Dr Daniel Kuritzkes of Harvard Medical School, in his opening talk, told the delegates that to some extent the proliferation of different approaches was due to early disappointments in the cure field. There is still only have one person, Timothy Ray Brown, who has been cured of HIV and the six other cancer patients in whom the same stem-cell transplant therapy had been tried had all died – a reminder that a procedure as exacting as a bone-marrow transplant is never going to be an approach that can be used generally.

The main approach that cure researchers are still working on is the so-called ‘shock and kill’ strategy. This uses immune stimulants to induce the cells in which dormant HIV lies hidden – the so-called reservoir cells – to come out of hiding.
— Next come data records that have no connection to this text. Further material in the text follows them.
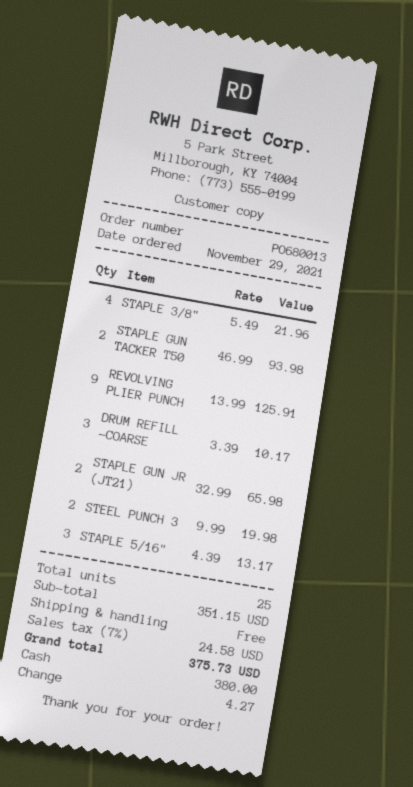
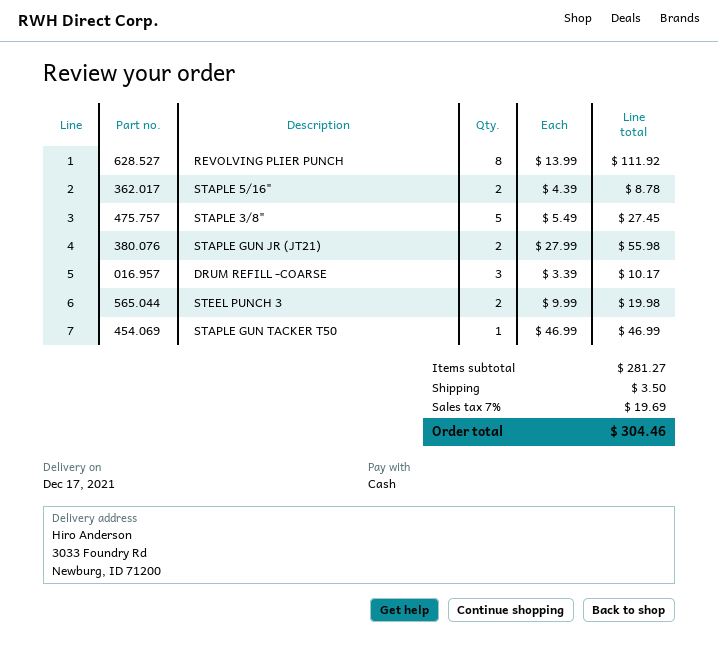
STAPLE 3/8": 4 x 5.49 = 21.96 -> 5 x 5.49 = 27.45
STAPLE GUN TACKER T50: 2 x 46.99 = 93.98 -> 1 x 46.99 = 46.99
REVOLVING PLIER PUNCH: 9 x 13.99 = 125.91 -> 8 x 13.99 = 111.92
STAPLE GUN JR (JT21): 2 x 32.99 = 65.98 -> 2 x 27.99 = 55.98
STAPLE 5/16": 3 x 4.39 = 13.17 -> 2 x 4.39 = 8.78
subtotal: 351.15 -> 281.27
shipping: 0.00 -> 3.50
tax: 7% = 24.58 -> 7% = 19.69
total: 375.73 -> 304.46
The hope is then that their activation will in itself lead to their death through natural immune exhaustion; if not, the aim is to target them with directed cell-killing drugs. Without eliminating this reservoir, a small minority of cells capable of spitting out new HIV will remain in the body; experiments have shown that HIV can reappear even when undetectable with the most sensitive viral load tests, as in the case of the Mississippi baby.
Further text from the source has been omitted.